The Carbon plan for scaling upThe founders of Carbon started with law because that was their background – but the ambition is for the business to offer a range of professional services. “The plan right from the beginning was to build a platform that can do two things. Firstly, it can add other professions, and secondly, it could be capable of working in other countries,” said Burne. “We can be here, in Cardiff, and we can grow business anywhere in the world – we just need to (metaphorically) open new umbrellas from our platform. We don’t need to rebuild the platform every time we open somewhere new, or add another service.” The business is taking things one step at a time, however, and making sure it only scales up once firm foundations have been laid. Carbon was undergoing rigorous testing from 2010 to 2012, and has been live in its present form since May 2014. “Now, we’re slowly but surely allowing our business to become visible because we’re confident that it works.” Recently, the business hired a new head of talent with a host of blue chip experience, and in April, Carbon created a joint venture with an accountancy firm.
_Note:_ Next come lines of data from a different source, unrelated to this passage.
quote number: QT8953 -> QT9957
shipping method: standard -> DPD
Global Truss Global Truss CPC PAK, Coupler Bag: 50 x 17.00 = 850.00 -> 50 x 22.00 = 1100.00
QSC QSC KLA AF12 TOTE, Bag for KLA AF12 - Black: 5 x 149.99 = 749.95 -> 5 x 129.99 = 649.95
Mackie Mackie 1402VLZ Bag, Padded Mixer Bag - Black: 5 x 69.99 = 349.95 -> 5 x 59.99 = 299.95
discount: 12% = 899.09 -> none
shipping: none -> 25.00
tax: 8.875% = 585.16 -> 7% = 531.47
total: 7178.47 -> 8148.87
The cost of scaling upLast year, realising the business was doing well, the founders decided they wanted to give it a shot in the arm to boost the scale-up process. “We started looking at funding sources. We did the traditional things like looking at borrowing money from the bank and we looked at one or two external investors but ultimately we got frustrated that these processes were taking too long.” In addition, Burne and his co-founder were hesitant to give up equity so early in the business. Eventually, the idea of pension-led funding arose. “My co-founder and I have got an advantage here, because Owain comes from a banking background and I came from a financial services background. We both have a good understanding of pensions and the rules surrounding them. “I don’t like the phrase ‘no-brainer’ because everything needs thought, but it became pretty clear to us that we could take our own money from our pensions and put it in to our business without giving up any control to any investors.”
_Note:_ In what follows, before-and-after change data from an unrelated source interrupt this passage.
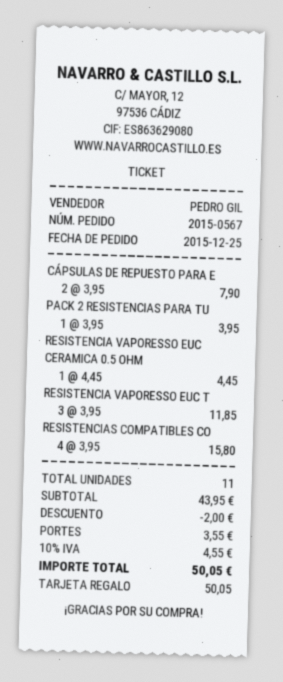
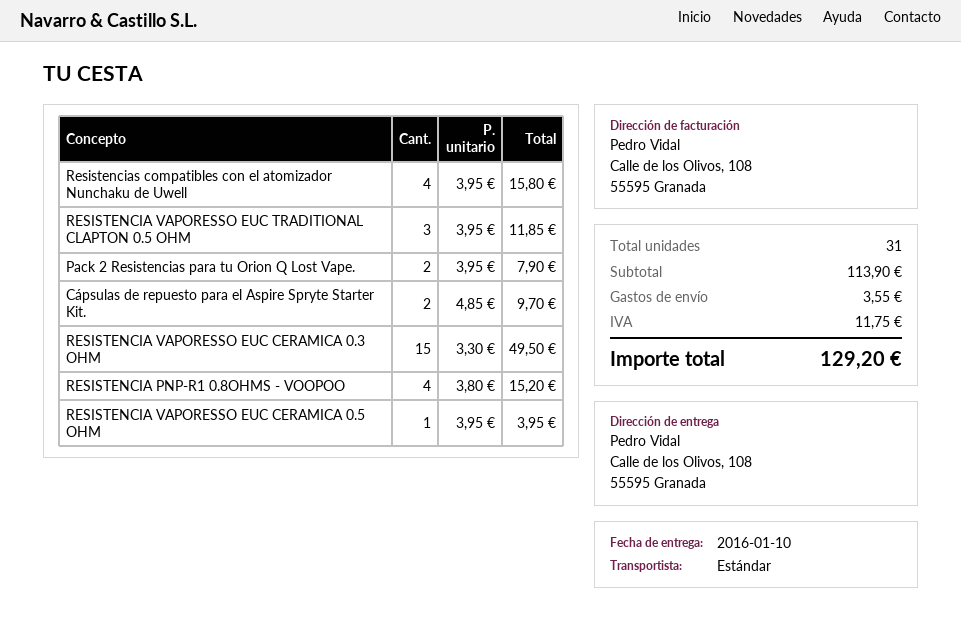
CÁPSULAS DE REPUESTO PARA E: 2 x 3.95 = 7.90 -> 2 x 4.85 = 9.70
PACK 2 RESISTENCIAS PARA TU: 1 x 3.95 = 3.95 -> 2 x 3.95 = 7.90
RESISTENCIA VAPORESSO EUC CERAMICA 0.5 OHM: 1 x 4.45 = 4.45 -> 1 x 3.95 = 3.95
RESISTENCIA VAPORESSO EUC CERAMICA 0.3 OHM: none -> 15 x 3.30 = 49.50
RESISTENCIA PNP-R1 0.8OHMS - VOOPOO: none -> 4 x 3.80 = 15.20
total quantity: 11 -> 31
subtotal: 43.95 -> 113.90
discount: 2.00 -> none
tax: 4.55 -> 11.75
total: 50.05 -> 129.20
The pitfalls of pension-led fundingBurne and his co-founder believed it was possible to make a better return on their money investing their pensions into the business rather than leaving them where they were. They had already invested money in the business and could see that it was taking off – it did not seem like a high-risk venture. However, there are of course pitfalls to pension-led funding. If you invest part of your pension pot in a business that tanks, you’ve lost part of your pension and have less to fall back on. The process of acquiring pension-led funding includes presenting your figures and business plan to professional advisors, the pension scheme’s trustees and fund managers, who will advise on whether they think it is a good investment. Approval is also required from HMRC – a loss-making business would not qualify, so there is some level of protection for the uninitiated. Despite these protections, it is advisable for any business seeking pension-led funding to do as much research as possible to assess the risk involved. “If you were going to take your pension and put it into a broken business to try and prop it up, that would be high-risk,” explained Burne. “Only you know if your business is going to grow and make money.”